Tomorrow never knows

Gerhard Henschels Fanprosa "Der dreizehnte Beatle"

Von Jan FischerRSS-Newsfeed neuer Artikel von Jan Fischer

Besprochene Bücher / Literaturhinweise

Jimi Hendrix, der in Monterey seiner Gitarre einen Abschiedskuss gibt und sie dann verbrennt. Janis Joplin, die sich ihre unverwechselbare Stimme mit Heroin und Alkohol heranzüchtet. George Harrison, der ein Sitarsolo spielt. Was nützt es zu wissen, dass das Gesamtwerk der Beatles etwa 570 Megabyte umfasst und man es ohne Probleme auf einem iPod mit sich herumschleppen kann? Peter Fonda wusste, wie es ist tot zu sein. Jedenfalls behauptete er das auf LSD. Also her mit dem Zeitgeist, und wenn es nur Fetische sind, und wenn es nur frühe Monopressungen oder Platten mit Rechtschreibfehlern auf dem Cover sind. Was ist schon ein iPod, so schön er auch sein mag, gegen zerkratztes Vinyl? Turn on your mind, relax and float downstream. Was für eine Zeit muss das gewesen sein, in der in der "Times" eine Anzeige gegen das Verbot von Marihuana (unter uns: Gras) erschien? Und wie wunderbar muss einem das vorkommen, wenn es neu ist?

Noch ein letzter Blick ins gute alte Jahr 2005, das Jahr der iPods und der Wahl, die niemand verlor. Und dann ab in die Yellow Submarine, die eine gute Fee uns bereitgestellt hat. Ab ins Jahr 1966. Das Jahr des LSD. Die gute Fee, die uns dorthinschickt, heißt Gerhard Henschel.

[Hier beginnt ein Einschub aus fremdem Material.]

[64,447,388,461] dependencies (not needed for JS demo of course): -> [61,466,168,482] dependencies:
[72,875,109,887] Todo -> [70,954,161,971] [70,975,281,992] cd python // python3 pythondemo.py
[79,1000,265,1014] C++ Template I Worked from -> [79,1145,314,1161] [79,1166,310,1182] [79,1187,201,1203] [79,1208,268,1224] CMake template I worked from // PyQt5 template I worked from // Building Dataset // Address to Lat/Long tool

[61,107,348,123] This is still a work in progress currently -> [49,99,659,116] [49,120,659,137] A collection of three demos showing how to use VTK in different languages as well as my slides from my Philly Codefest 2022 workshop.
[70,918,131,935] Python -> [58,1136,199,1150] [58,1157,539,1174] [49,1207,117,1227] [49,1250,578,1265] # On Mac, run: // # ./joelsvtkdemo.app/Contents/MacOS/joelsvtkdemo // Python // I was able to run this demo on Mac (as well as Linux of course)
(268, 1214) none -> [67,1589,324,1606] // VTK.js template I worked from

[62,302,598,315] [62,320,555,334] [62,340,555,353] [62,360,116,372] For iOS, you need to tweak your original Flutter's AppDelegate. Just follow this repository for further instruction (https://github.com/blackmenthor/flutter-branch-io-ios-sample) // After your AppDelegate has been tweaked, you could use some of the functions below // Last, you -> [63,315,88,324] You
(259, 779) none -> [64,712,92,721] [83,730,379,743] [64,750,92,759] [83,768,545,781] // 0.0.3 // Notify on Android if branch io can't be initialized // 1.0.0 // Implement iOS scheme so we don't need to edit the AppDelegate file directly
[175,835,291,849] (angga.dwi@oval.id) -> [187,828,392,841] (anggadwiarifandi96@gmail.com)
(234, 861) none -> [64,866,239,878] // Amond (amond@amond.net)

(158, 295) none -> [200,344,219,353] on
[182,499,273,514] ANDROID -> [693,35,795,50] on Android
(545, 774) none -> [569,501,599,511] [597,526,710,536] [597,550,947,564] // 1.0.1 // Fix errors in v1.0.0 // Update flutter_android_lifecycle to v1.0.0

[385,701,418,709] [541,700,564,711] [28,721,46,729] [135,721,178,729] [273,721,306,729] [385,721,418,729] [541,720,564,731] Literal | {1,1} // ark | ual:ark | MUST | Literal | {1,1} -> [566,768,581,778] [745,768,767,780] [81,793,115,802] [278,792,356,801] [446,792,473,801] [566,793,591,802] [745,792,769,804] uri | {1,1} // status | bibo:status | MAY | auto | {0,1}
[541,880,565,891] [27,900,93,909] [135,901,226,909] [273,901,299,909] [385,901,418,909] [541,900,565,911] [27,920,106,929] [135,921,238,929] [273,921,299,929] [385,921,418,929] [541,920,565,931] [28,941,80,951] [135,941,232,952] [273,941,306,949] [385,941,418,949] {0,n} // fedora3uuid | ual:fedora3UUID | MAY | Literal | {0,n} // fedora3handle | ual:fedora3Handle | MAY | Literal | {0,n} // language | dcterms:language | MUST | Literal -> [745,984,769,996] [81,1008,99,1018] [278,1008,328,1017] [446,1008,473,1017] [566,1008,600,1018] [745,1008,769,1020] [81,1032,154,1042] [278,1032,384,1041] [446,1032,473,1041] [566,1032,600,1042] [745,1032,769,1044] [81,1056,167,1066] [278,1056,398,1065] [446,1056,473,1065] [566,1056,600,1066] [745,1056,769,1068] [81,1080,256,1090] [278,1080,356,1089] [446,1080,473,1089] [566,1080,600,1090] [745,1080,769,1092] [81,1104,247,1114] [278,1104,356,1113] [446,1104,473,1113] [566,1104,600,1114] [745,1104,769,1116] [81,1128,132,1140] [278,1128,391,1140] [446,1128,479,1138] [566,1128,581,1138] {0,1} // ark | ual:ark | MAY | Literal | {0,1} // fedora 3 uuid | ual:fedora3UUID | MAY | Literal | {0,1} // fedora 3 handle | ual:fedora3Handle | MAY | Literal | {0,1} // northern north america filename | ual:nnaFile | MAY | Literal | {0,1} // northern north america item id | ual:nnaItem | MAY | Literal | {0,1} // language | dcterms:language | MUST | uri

Und die gute Fee, die seine Hauptperson Daniel dorthin schickt, ist original 2005. Sie säuft, raucht und ist motzig. Daniel wünscht sich neben der Zeitreise auch noch ein bodenloses Portemonnaie, besorgt sich einen Pass auf den Namen Billy Shears, mietet sich im Ritz ein und hat eine Mission. Er will verhindern, dass Yoko Ono und John Lennon zusammenkommen. Denn Yoko hat, so seine Argumentation, die Beatles auseinander gebracht. Er provoziert versehentlich einen Autounfall, bei dem John Lennon ins Koma fällt. Lennon bleibt im Koma, anstatt mit seinen Kumpanen "Sgt. Pepper" einzuspielen. Billy Shears hat währendessen viel Spaß mit dem Zeitgeist, nimmt LSD, trägt Marianne Faithfull huckepack und versucht, Janis Joplin oder Jimi Hendrix vor ihrem frühen Tod zu warnen. Die glauben ihm natürlich nicht, und von Eric Clapton handelt er sich eine gebrochene Nase ein. Weil Lennon lieber mit Yoko Ono bei der New Yorker Heilsarmee arbeitet und die anderen Beatles der Meinung sind, sie müssten jetzt doch eher Schauspieler werden oder in Indien wohnen, gründet er eine eigene Band, um die noch nicht geschriebenen Beatles-Stücke unters Volk zu bringen. Was natürlich nur scheitern kann, wenn man nach einer Gitarrenverbrennaktion von Jimi Hendrix auftreten muss.

Und Hurra! Die Welt hat ein Stückchen Fanpoptrash mehr. Das ist super. Wenn man sowas mag. Der ernsthafte Literaturfeuilletonist, würde dieses Buch allerdings in die Ecke werfen und bei den zarten Klavierklängen Schönbergs noch einmal die "Dialektik der Aufklärung" lesen. Doch, mal im Ernst, wer will schon so einer sein? Hat man doch auch schonmal am "Texas Chainsaw Massacre" seine Freude gehabt und überhaupt gegen die verflixte Kulturindustrie nie sonderlich viel einzuwenden gehabt.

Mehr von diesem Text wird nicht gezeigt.